A glossy picture of modern houses promises “intensive security” in Al Riyadh residential suburb, while the description of a project “to destroy” Ramallah’s historical vegetable market are splashed over a rendition of “Al Riyadh Tower”.

Jacir says the billboard advertising a gated community was met with anger by Ramallah Taht residents, who ended up defacing it; while the advertisement of Al Riyadh Tower was met with apathy.

Fifteen years later, the artist laments that the “neoliberal project is marching on” in Ramallah, with such plans now not far from reality.

It is easy to lose oneself in the major works on display at Jacir’s expansive exhibition, but a closer look at the simpler pieces is also rewarding.
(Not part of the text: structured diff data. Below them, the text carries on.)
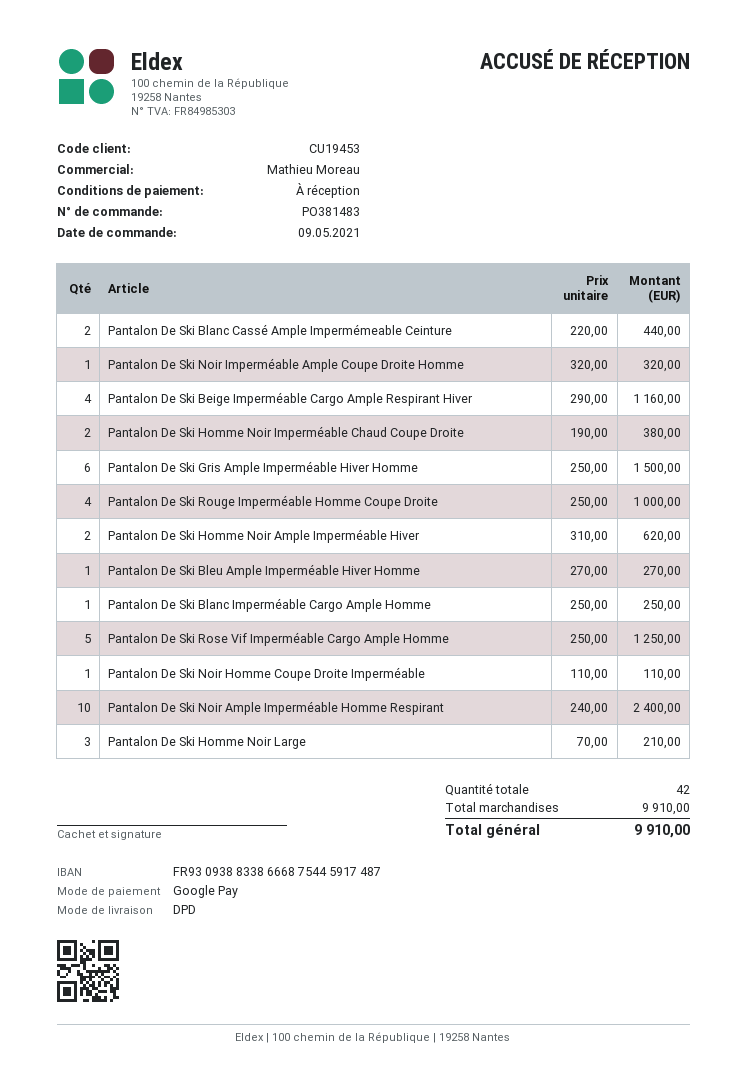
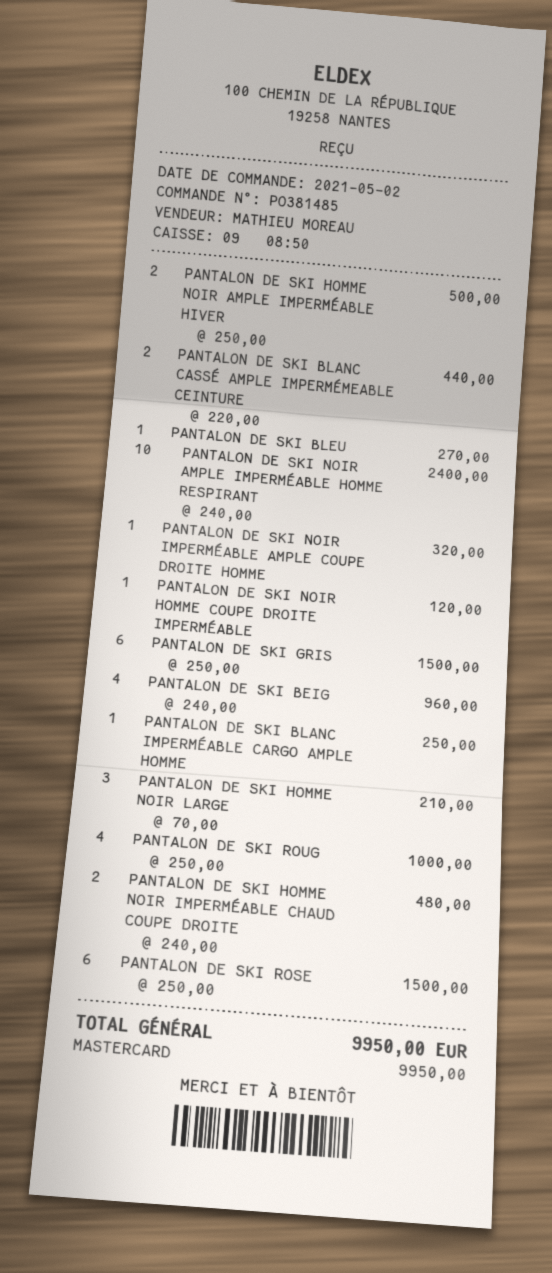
order number: PO381483 -> PO381485
order date: 2021-05-09 -> 2021-05-02
payment method: Google Pay -> Mastercard
Pantalon De Ski Beige Imperméable Cargo Ample Respirant Hiver: 4 x 290.00 = 1160.00 -> 4 x 240.00 = 960.00
Pantalon De Ski Homme Noir Imperméable Chaud Coupe Droite: 2 x 190.00 = 380.00 -> 2 x 240.00 = 480.00
Pantalon De Ski Homme Noir Ample Imperméable Hiver: 2 x 310.00 = 620.00 -> 2 x 250.00 = 500.00
Pantalon De Ski Rose Vif Imperméable Cargo Ample Homme: 5 x 250.00 = 1250.00 -> 6 x 250.00 = 1500.00
Pantalon De Ski Noir Homme Coupe Droite Imperméable: 1 x 110.00 = 110.00 -> 1 x 120.00 = 120.00
total: 9910.00 -> 9950.00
In “From Paris to Riyadh (drawings for my mother)”, the artist extracted and collected “the illegal sections” showing exposed parts of female bodies from Vogue magazine issues between 1977 and 1997.

The parts are all blacked out, as Jacir recreated an action her mother used to do every time she flew into Saudi Arabia when the family was living there.

Dark silhouettes, half-arms, necks, shoulders and barely recognisable body parts are spread on transparent sheets in this awkward space where women as objects and women as taboos converge.

A must-see is “Today, there are four million of us”.

The installation shows a reprint of “Mural of a Refugee” brochure from the Jordanian Pavilion of the 1964 World’s Fair, which was held where the Queens Museum of Art now stands in New York.

It is accompanied by all the research Jacir conducted on the pavilion.

She discovered the brochure at the museum’s archive and had known about the pavilion from her mother, who was among the hostesses who distributed the brochures at the time.

The mural, by veteran Jordanian artist Muhanna Durra, generated controversy at the fair.

US Jewish groups said the poem in the mural was “anti-Semitic”, with some picketing the pavilion and calling for its removal, but the fair’s director, Robert Moses, “did not cave in”, according to Jacir.

The section dedicated to the pavilion is an important record of Jordan’s art history and the major role that Palestine continues to play in it.

For Jacir, showing such a wide breadth of her work in Jordan is also important.

“This is such a central place for us as Palestinians,” she says.

“It’s really an exciting place… anything can happen here — in a positive sense.”

The exhibition continues until April 23.